Dimensionality reduction

Data analysis and machine learning

\[ \newcommand\vectheta{\boldsymbol{\theta}} \newcommand\vecdata{\mathbf{y}} \newcommand\model{\boldsymbol{\mathcal{M}}} \newcommand\vecx{\boldsymbol{x}} \newcommand{\transpose}{^{\scriptscriptstyle \top}} \renewcommand{\vec}[1]{\mathbf{#1}} \newcommand{\cov}{\mathbf{C}} \]

Today we will go through a few different key dimensionality reduction algorithms, and we will speak a little bit about matrix factorisation methods. Matrix factorisation methods are a — sort of — dimensionality reduction in that you may be trying to take a huge matrix of shows that people have watched on Netflix™ and you are wanting to find an embedding that makes sensible predictions for other users. These kinds of recommendation systems are probably better described by some kind of latent variable model, but for lack of better organisation we will discuss them briefly today!

Dimensionality reduction

Dimensionality reduction is the statistical procedure of reducing the dimensionality of some data set, while preserving much of the statistical representation of the original data set.

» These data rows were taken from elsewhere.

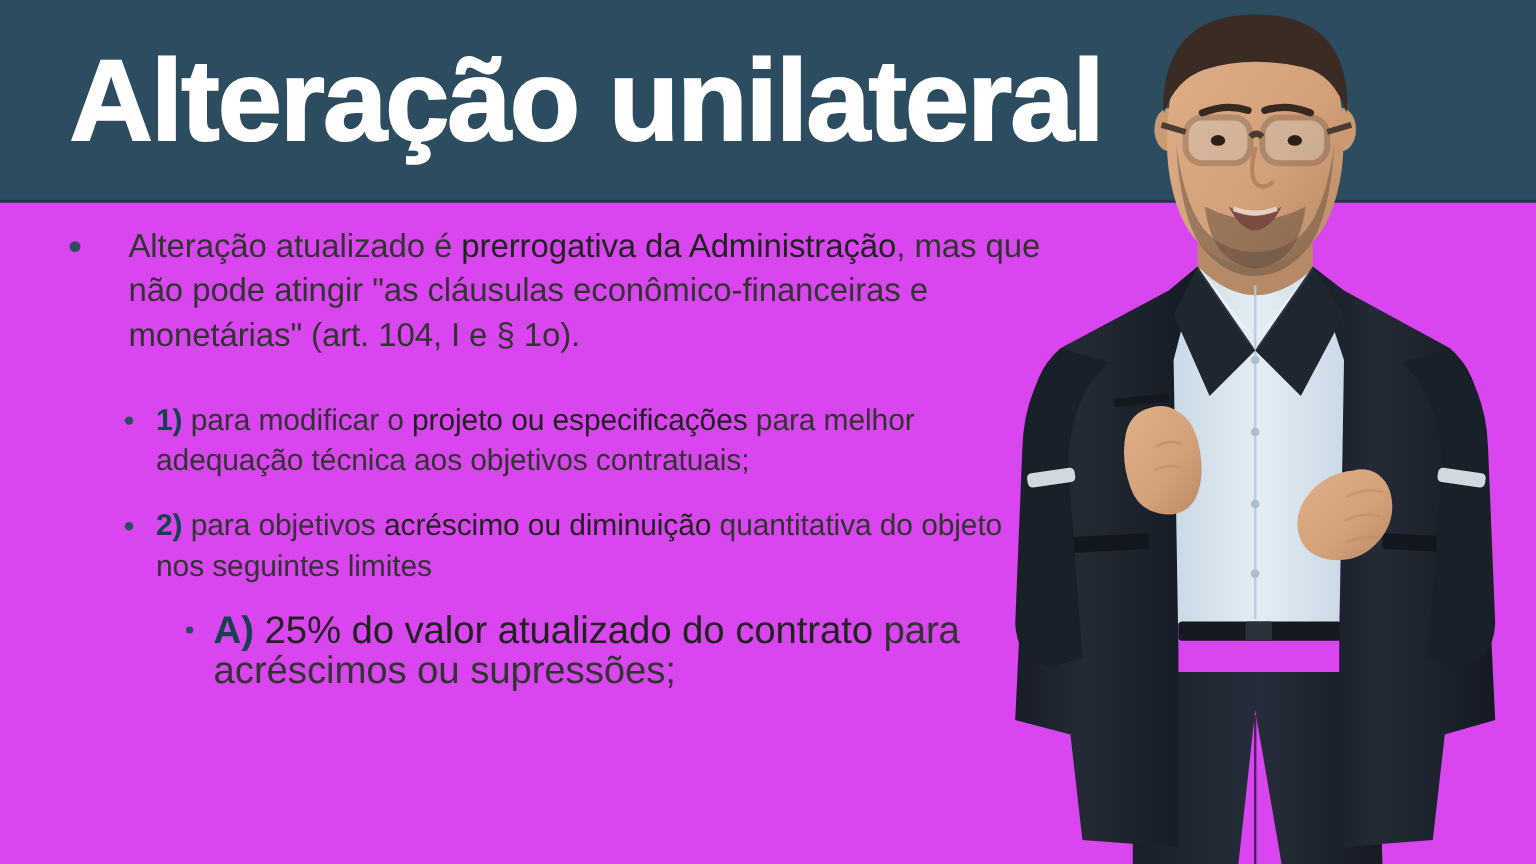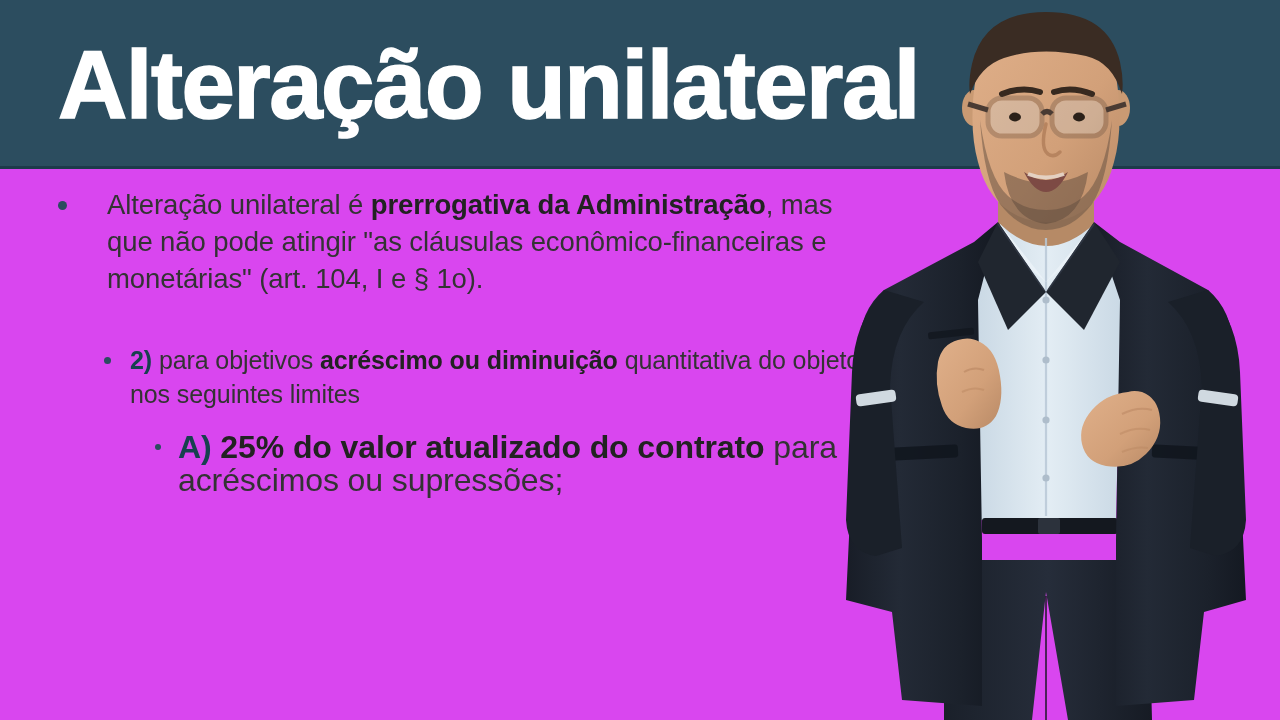--- a/index.html
+++ b/index.html
@@ -163,7 +163,7 @@
   <div id="body-content">
 
     <div class="bullet-row lvl1">
-      <span class="dot"></span><span>Alteração unilateral é </span><span class="b">prerrogativa da Administração</span><span>, mas que não pode atingir "as cláusulas econômico-financeiras e monetárias" (art. 104, I e § 1o).</span>
+      <span class="dot"></span><span>Alteração atualizado é </span><span class="b">prerrogativa da Administração</span><span>, mas que não pode atingir "as cláusulas econômico-financeiras e monetárias" (art. 104, I e § 1o).</span>
     </div>
 
     <div class="spacer-1"></div>

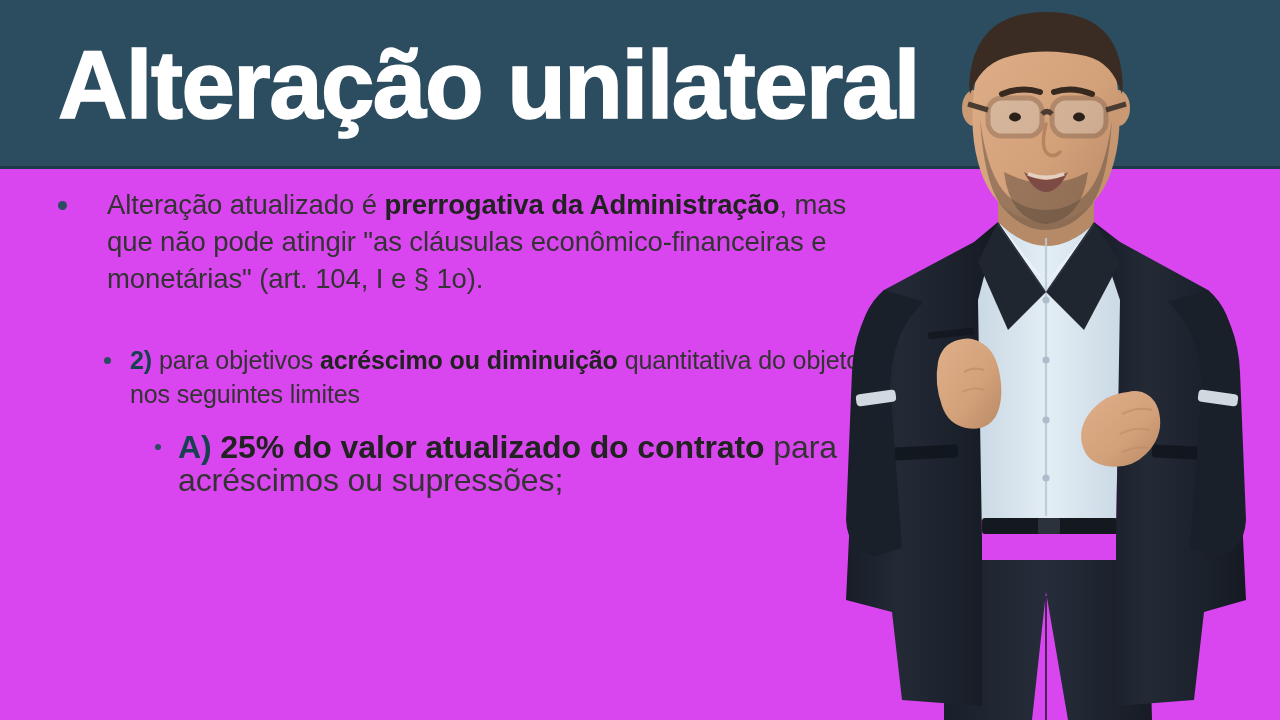--- a/index.html
+++ b/index.html
@@ -129,7 +129,7 @@
   }
 
   .b {
-    font-weight: 700;
+    font-weight: 400;
     color: #222222;
   }
   .marker {

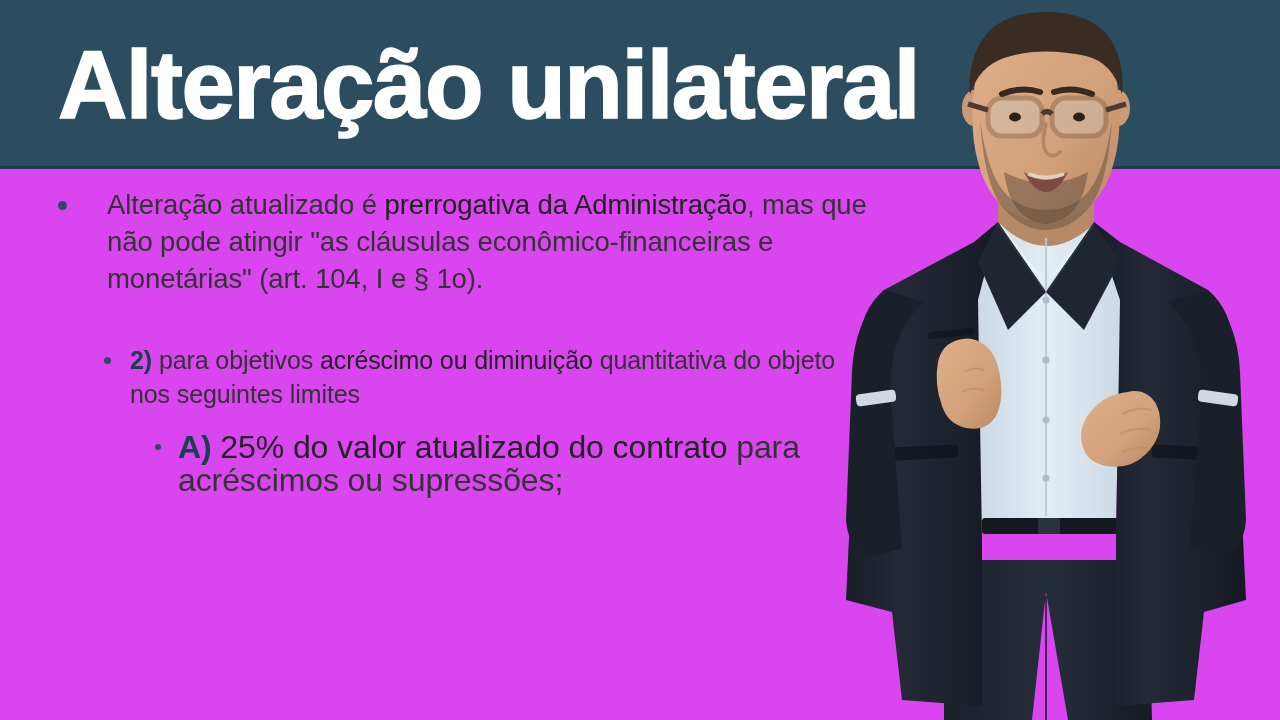--- a/index.html
+++ b/index.html
@@ -171,6 +171,9 @@
 
     <div class="spacer-2"></div>
 
+    <div class="bullet-row lvl2">
+      <span class="dot"></span><span class="marker">1)</span><span> para modificar o </span><span class="b">projeto ou especificações</span><span> para melhor adequação técnica aos objetivos contratuais;</span>
+    </div>
 
     <div class="spacer-2"></div>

Dimensionality reduction falls into the category of unsupervised machine learning algorithms because they do not require an explicit labelled set from an expert (human). Dimensionality reduction techniques often form part of a machine learning workflow because we are usually interested in having some lower-dimensional interpretation for the data, but it is not usually the final thing we are interested in.

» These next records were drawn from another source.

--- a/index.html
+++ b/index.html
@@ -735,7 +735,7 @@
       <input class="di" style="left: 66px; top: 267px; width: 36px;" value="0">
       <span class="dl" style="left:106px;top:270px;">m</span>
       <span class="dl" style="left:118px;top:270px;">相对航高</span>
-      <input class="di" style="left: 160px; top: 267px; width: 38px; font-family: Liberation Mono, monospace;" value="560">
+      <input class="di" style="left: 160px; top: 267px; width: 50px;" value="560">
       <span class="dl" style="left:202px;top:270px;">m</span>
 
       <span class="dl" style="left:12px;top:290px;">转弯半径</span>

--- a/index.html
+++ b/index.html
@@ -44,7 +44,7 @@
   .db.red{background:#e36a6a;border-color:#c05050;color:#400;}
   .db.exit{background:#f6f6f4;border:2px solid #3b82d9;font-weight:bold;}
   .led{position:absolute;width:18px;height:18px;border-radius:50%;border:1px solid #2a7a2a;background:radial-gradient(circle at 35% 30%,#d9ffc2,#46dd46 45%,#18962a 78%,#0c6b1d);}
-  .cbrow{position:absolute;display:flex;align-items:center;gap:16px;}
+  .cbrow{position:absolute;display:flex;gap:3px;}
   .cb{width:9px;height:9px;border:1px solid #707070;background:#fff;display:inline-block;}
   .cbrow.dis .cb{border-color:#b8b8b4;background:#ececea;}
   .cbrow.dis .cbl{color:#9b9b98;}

Principal Component Analysis

Principal Component Analysis (PCA) is the simplest and most well-known dimensionality reduction technique. PCA is a method of reducing (potentially correlated) variables into a set of orthogonal and linearly independent vectors, which we call principal components. The first principal component is the vector along which most of the data exist, and the second principal component will be orthogonal to that first vector. Drag the data points around in the following visualisation to see how the principal coordinate system adjusts, and how the data points can be represented in their original data space (left) or in the principal component coordinate system (right).

Here we are only using PCA to change the coordinate system, but we can also use PCA to reduce the dimensionality of the data. Take a look at this cloud of points in three dimensions as it rotates about some \(x\), \(y\), \(z\) axes. You can see the projection of these data in the centre panel, where you are looking at a two-dimensional projection along the blue axes. Now use the centre panel to vary the camera projection. While varying the camera projection, look at the data points along each principal component in the bottom right hand side. Try to align the camera projection such that most of the variance is contained along the first principal component, \(\textrm{pc}1\), and then the second component has the next most amount of variance, and \(\textrm{pc}3\) has the least variance. If you do that correctly then when you push the Show PCA button the projection should not change much!

How does this help with dimensionality reduction? Well you can see that when you aligned the camera projectionOr when you pushed the Show PCA button. you were finding a projection where the variance in the third principal component was smallest! In essence, if the variance in the third principal component is smallest, then we could ignore that principal component (or project it in only two dimensions, as we have shown) and minimise the total information lost! It would be the same as if I told you that this 3D animation actually had another 6 dimensions, but the variance in those 6 dimensions was exactly zero. That means you can ignore those extra 6 dimensions because there's no information in them!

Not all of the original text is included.